As a teenager, I loved stores like Forever 21, H&M, Old Navy, and Kohl’s because they allowed me to buy new clothes every month. I could afford to try out trends and buy staple items like jeans for less than $20. The thought how can all this be so cheap? definitely crossed my mind, but I never let the thought go far enough to illicit any kind of guilt.
The True Cost
After watching The True Cost, I made it a goal to reduce (if not stop completely) my fast fashion purchases. The thought being: if we slow the demand, then we would be telling fast fashion corporations to alter working conditions. Of course, the solution is not this simple. There needs to be a complete upheaval of the current system, and I’m not quite sure how we can make that happen as individuals. All we can do now is speak up and stop shopping at these stores.
Though the common consensus is that fast fashion items are not built to last, I actually disagree. To an extent. I have multiple clothing items from fast fashion brands that were less than $40 and have stood the test of time and excessive wear. I have jeans from Forever 21 that I bought 3+ years ago and still wear weekly. My favorite cardigan from Forever 21 is just starting to get holes in it, and I bought it at least 4 years ago. My black tank tops from H&M are not stretched out, despite me wearing them weekly. Yes, fast fashion clothing is generally terrible quality as it’s only made to last a few wears, but sometimes you can find clothing that lasts.
Style & Fit
This brings us to the thrift stores that resell these fast fashion pieces. I’m going to be honest. I still get excited when I see brands like Forever 21 and H&M at the thrift store. Why? Because there’s more of a chance that the piece will be fashionable and suit my body type. I love a good thrift store find- you know, something unique and vintage, but those are hard to come by. When I see a fast fashion brand label, that means the item will probably not look outdated and it might fit me better. This, of course, doesn’t take into account the fabric makeup of fast fashion clothing, but that’s a story for a different blog post.
So yes, I still buy fast fashion brands at thrift stores. I know some bloggers will say this creates a demand for those brands, but I don’t see a problem with it if it’s a store that only sells what is donated. These stores can be picky with what they display for sale, but they cannot request that donations be of a certain brand. However, stores like Plato’s Closet and Buffalo Exchange can request certain brands. They have an incentive to resell fast fashion clothing because they buy the clothing upfront.
Goodwill vs. Plato’s Closet
This is where my values become muddy. I have terrible luck with older or outdated brands at Goodwill, Savers, and other local thrift stores. I end up only buying clothing made by Forever 21, Old Navy, and Banana Republic (and that’s if I end up finding anything at all.) However, at Plato’s Closet I feel like I have more options. Nearly everything is stylish and modern, yet I had to deal with the guilt that I was still creating a demand for fast fashion clothing. If you watched my most recent Finding My Personal Style video, you would have seen that I had the best luck there for my summer wardrobe. I found a cropped tank top from Brandy Melville and a dress from Kimchi Blue (an Urban Outfitters’ brand).
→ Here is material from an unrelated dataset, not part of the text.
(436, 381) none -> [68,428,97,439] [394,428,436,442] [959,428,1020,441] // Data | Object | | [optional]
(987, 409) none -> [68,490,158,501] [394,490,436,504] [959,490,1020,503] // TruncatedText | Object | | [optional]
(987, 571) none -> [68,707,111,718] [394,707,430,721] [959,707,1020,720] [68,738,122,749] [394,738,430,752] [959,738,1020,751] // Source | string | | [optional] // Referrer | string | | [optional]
The reason shopping at these kinds of stores creates a demand is because these stores track what sells and what doesn’t. If you, like me, buy a Brandy Melville top, then that store will be on the lookout for more Brandy Melville tops. They want to buy what sells at their store. And, as a seller, if you find that Plato’s Closet has been buying Brandy Melville tops, then you might be inclined to buy more for yourself because you know you can always sell them and make a little bit of that money back.
So I’m conflicted. I have no problem buying fast fashion brands from regular thrift stores, especially if the items fit me well and are what I’m looking for, but I’m still uncertain about buying those same brands from Plato’s Closet and Buffalo Exchange.
It’s ultimately up to you what you choose to do. I think the sustainability community often gets bogged down by trying to figure out what is the most sustainable way to live, and in these terms, to buy clothing. I think that blinds us from the truth. The truth is that every little bit counts. Every purchase made from a thrift store instead of directly from a fast fashion brand. Each time you find a new way to wear an old piece instead of buying another piece. Every time you say to yourself, no I don’t need that. It does make a difference.
Please keep in mind I’ve glossed over a few big ideas in this post with the intention of sticking to the main concept. With that being said, what are your thoughts? Do you buy fast fashion brands from thrift stores?